Prompt: Excerpt from the entries below: please repeat exactly the lines from the one containing "tax: 10% = 377.52 -> 10% = 332.63" through the last one, both ends included, with no pictures.

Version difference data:
┌──

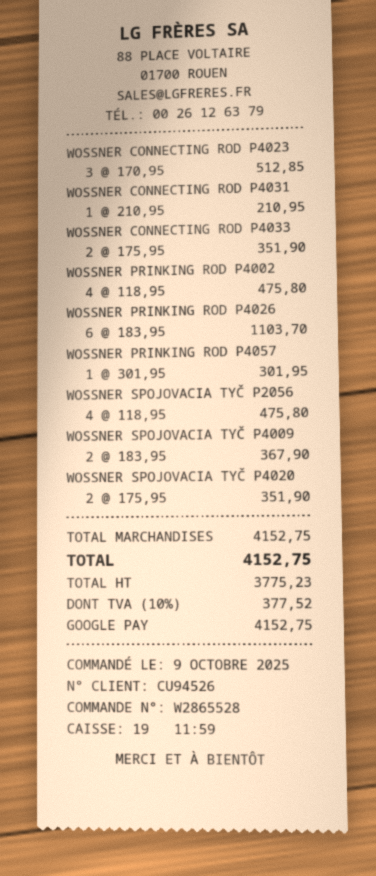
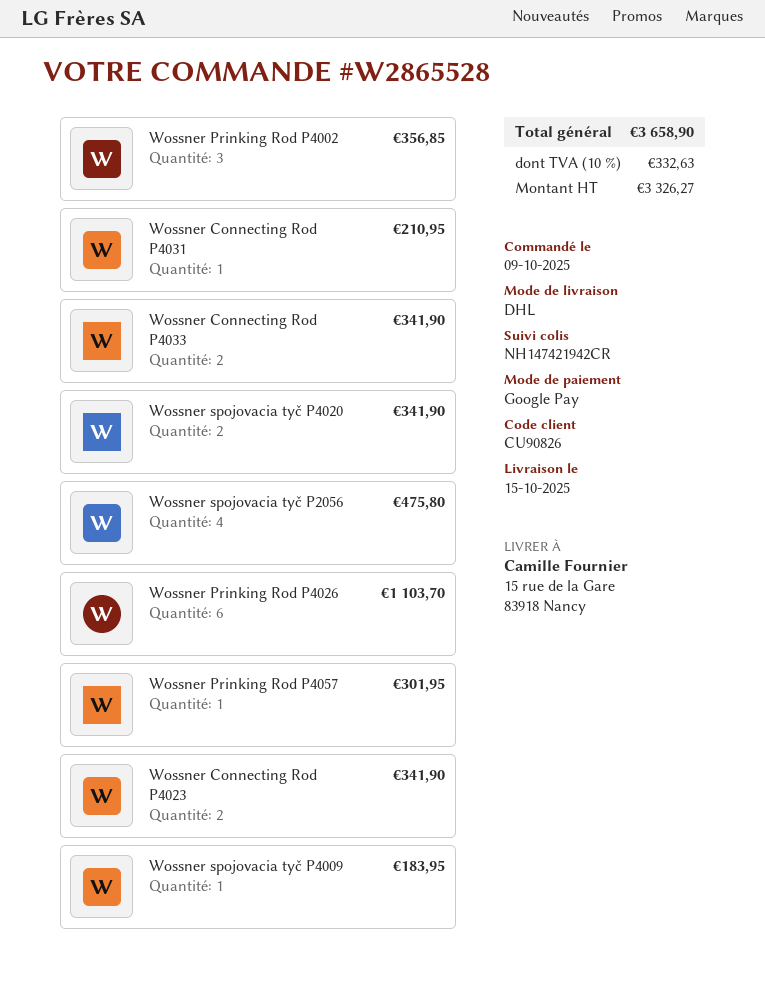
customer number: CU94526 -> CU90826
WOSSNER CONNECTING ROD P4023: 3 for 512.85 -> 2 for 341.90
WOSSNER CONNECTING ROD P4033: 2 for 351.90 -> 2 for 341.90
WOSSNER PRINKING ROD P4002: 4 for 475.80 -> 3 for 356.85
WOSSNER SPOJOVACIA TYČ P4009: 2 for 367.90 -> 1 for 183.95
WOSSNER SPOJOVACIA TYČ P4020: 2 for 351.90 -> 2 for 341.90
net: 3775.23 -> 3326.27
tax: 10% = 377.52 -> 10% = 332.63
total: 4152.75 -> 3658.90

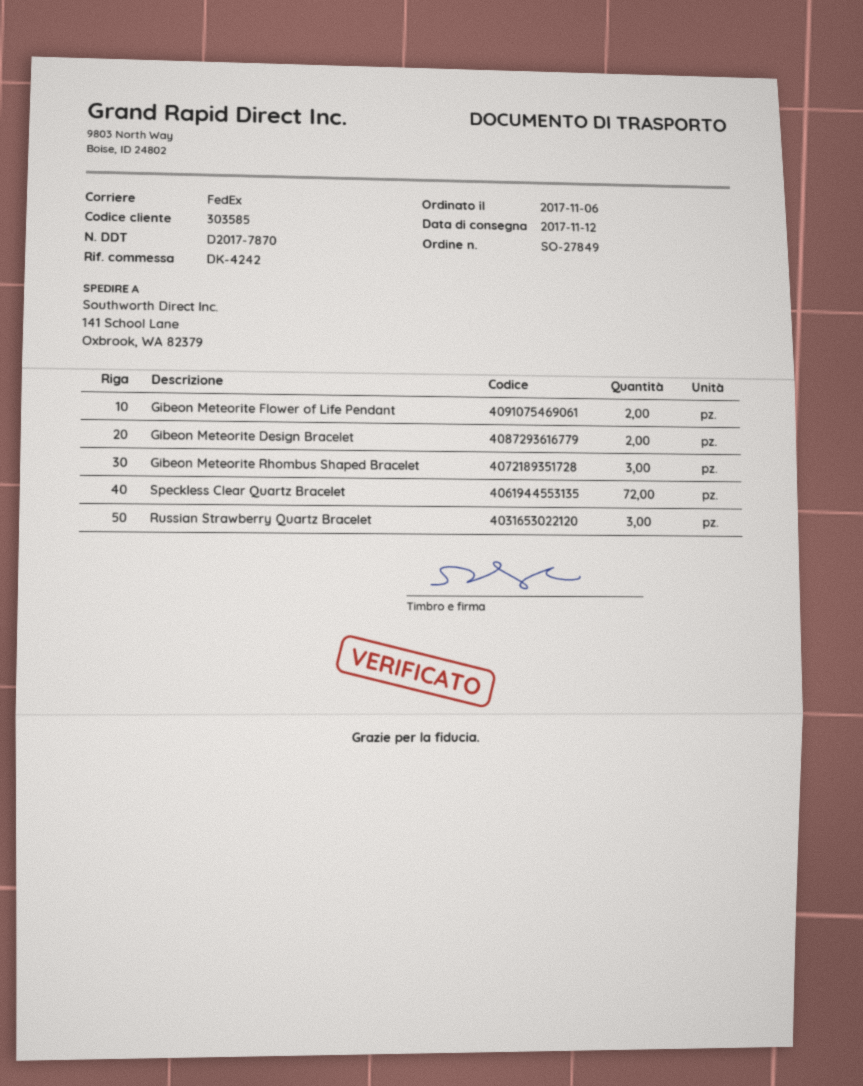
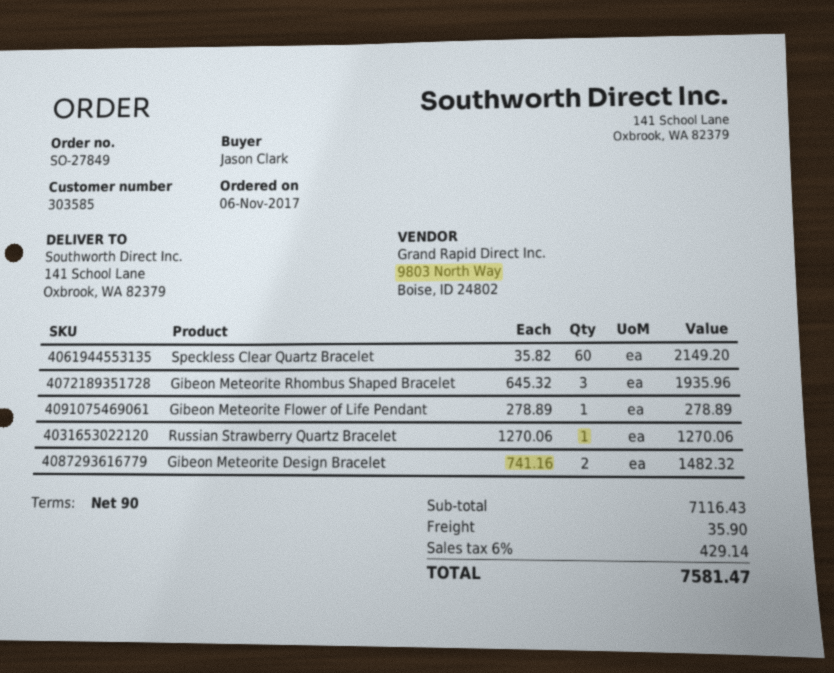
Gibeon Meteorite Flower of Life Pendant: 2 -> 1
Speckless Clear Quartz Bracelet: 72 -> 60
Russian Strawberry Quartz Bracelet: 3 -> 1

└──

Solution for this exercise:
tax: 10% = 377.52 -> 10% = 332.63
total: 4152.75 -> 3658.90

Gibeon Meteorite Flower of Life Pendant: 2 -> 1
Speckless Clear Quartz Bracelet: 72 -> 60
Russian Strawberry Quartz Bracelet: 3 -> 1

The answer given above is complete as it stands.